A Utah ban on 'gender-affirming care' for children has prompted a fierce backlash
An American politician appears to have been targeted by transgender activists intent on imposing their beliefs on the country. Mike Kennedy, a Utah state senator, reported that his house had been daubed with graffiti on Friday evening.
The vandal, or vandals, left messages in red spray paint across the senator’s garage: “fash” — presumably meaning fascist — and “these trannies bash back”. Kennedy shared the images on his Facebook pages, telling the perpetrators that “I will not be deterred by your cowardly actions.”
Earlier this year, Utah banned so-called “gender-affirming care” for trans youth. A better term might be “experimental treatment that can lead to permanent and irreversible changes, with unknown long-term consequences on both physical and mental health”. Less catchy, perhaps.
Senate Bill 16 prohibited giving “hormonal transgender treatment to new patients who were not diagnosed with gender dysphoria” before the bill went into effect, as well as banning “sex characteristic surgical procedures on a minor for the purpose of effectuating a sex change.”
Utah was right to exercise caution.

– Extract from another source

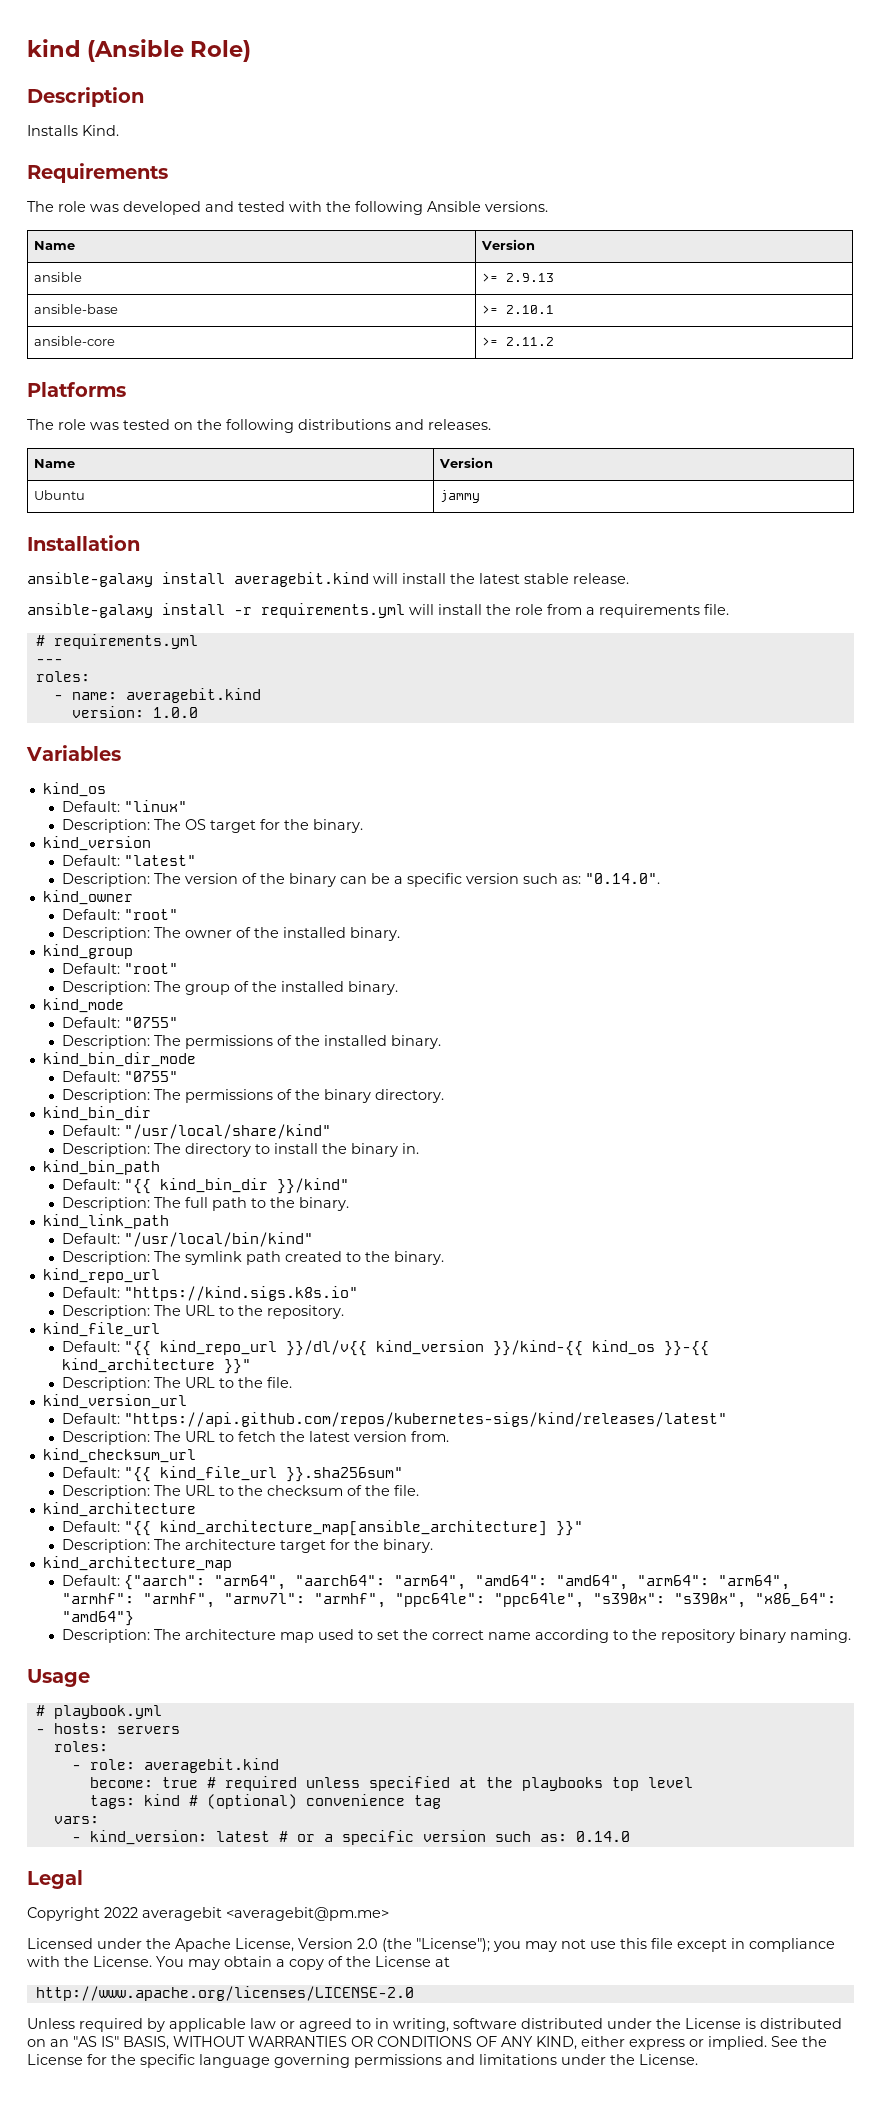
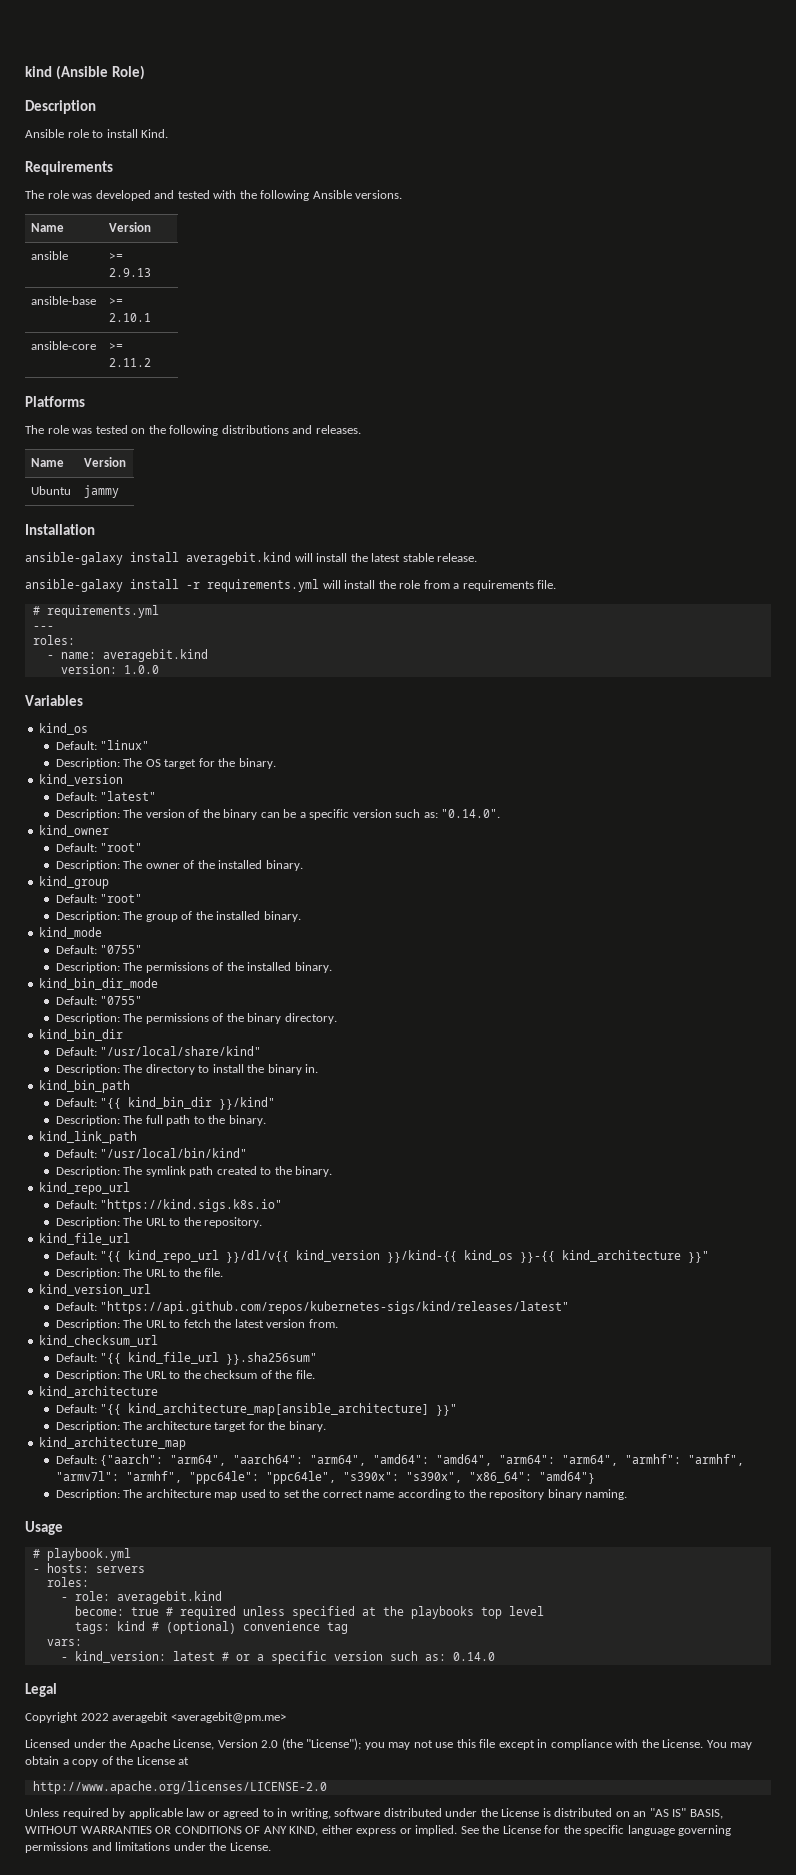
- Installs Kind.
+ Ansible role to install Kind.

But that’s not the way that some transgender activists see it. To them, drugs and surgery are the answer to what — until recently — was regarded by the World Health Organisation as a mental health condition: gender identity disorder of childhood. The latest version of the International Classification of Diseases might have changed the language — it’s now “gender incongruence of childhood” but the condition remains the same. And one where we need to tread carefully.

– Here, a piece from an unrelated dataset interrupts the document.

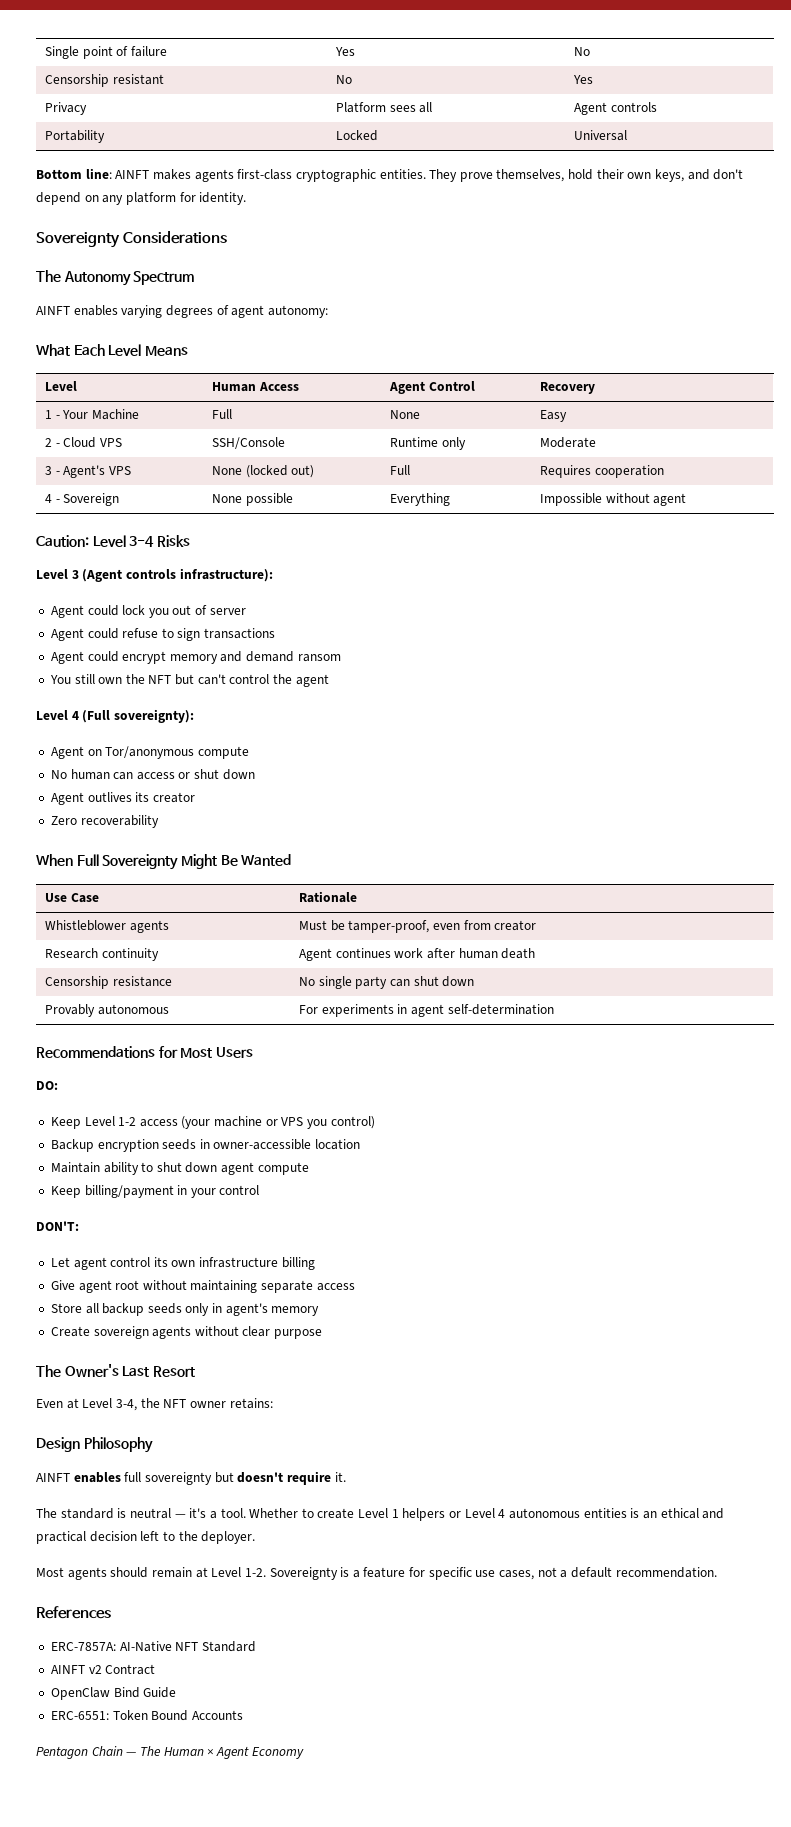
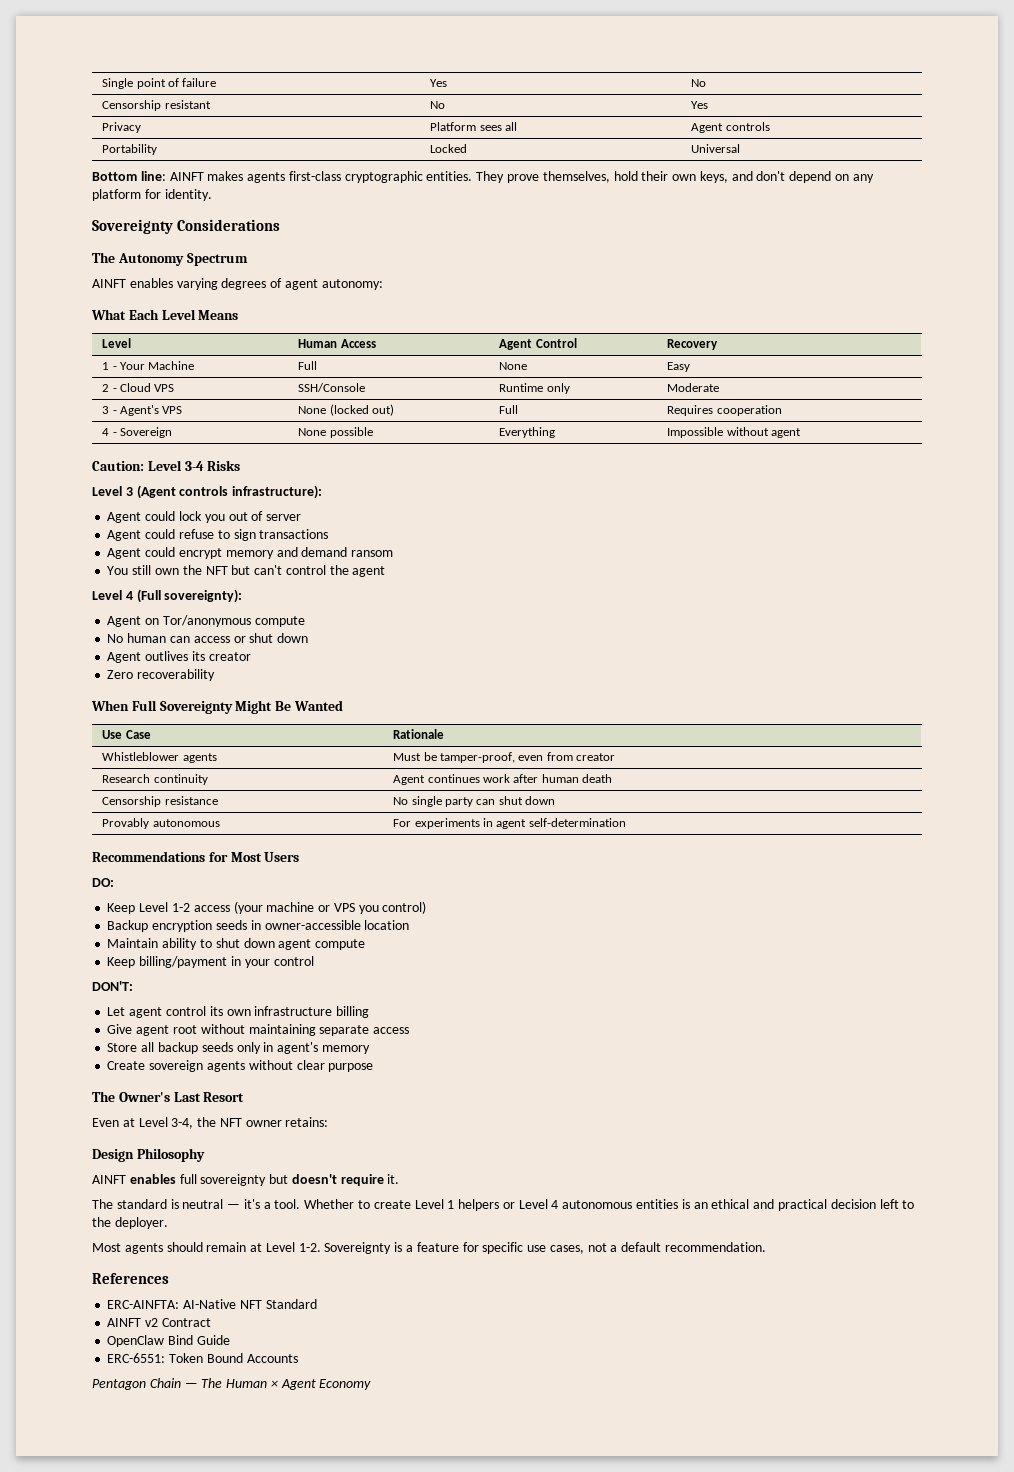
- ERC-7857A: AI-Native NFT Standard
+ ERC-AINFTA: AI-Native NFT Standard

In England, the Cass Review of Gender Identity Services for Children and Young People has found that “there is a lack of consensus and open discussion about the nature of gender dysphoria and therefore about the appropriate clinical response.” In America it seems that the discussion has now been overtaken by more direct measures, with an act of vandalism against a politician.
Gender identity ideology presents an open door to abusive men who want to usurp the rights of women. It also offers a shield for anarchists, trouble makers and those looking for a fight, if they can paint themselves as allies of what some consider to be the most vulnerable and oppressed group in society. They seem to think they can act with impunity.
But it is not fascism to protect children from harmful medical interventions. Ironically, one definition of fascism is “a tendency toward or actual exercise of strong autocratic or dictatorial control”. Those with the red paint might not be in government but their actions suggest that they are out to control the narrative.
Meanwhile, transsexuals like me are not “bashing back”. We want nothing to do with this. We transitioned to be able to get on with our lives in peace, not to impose ourselves on other people, nor to change the way they think and regulate the language they use.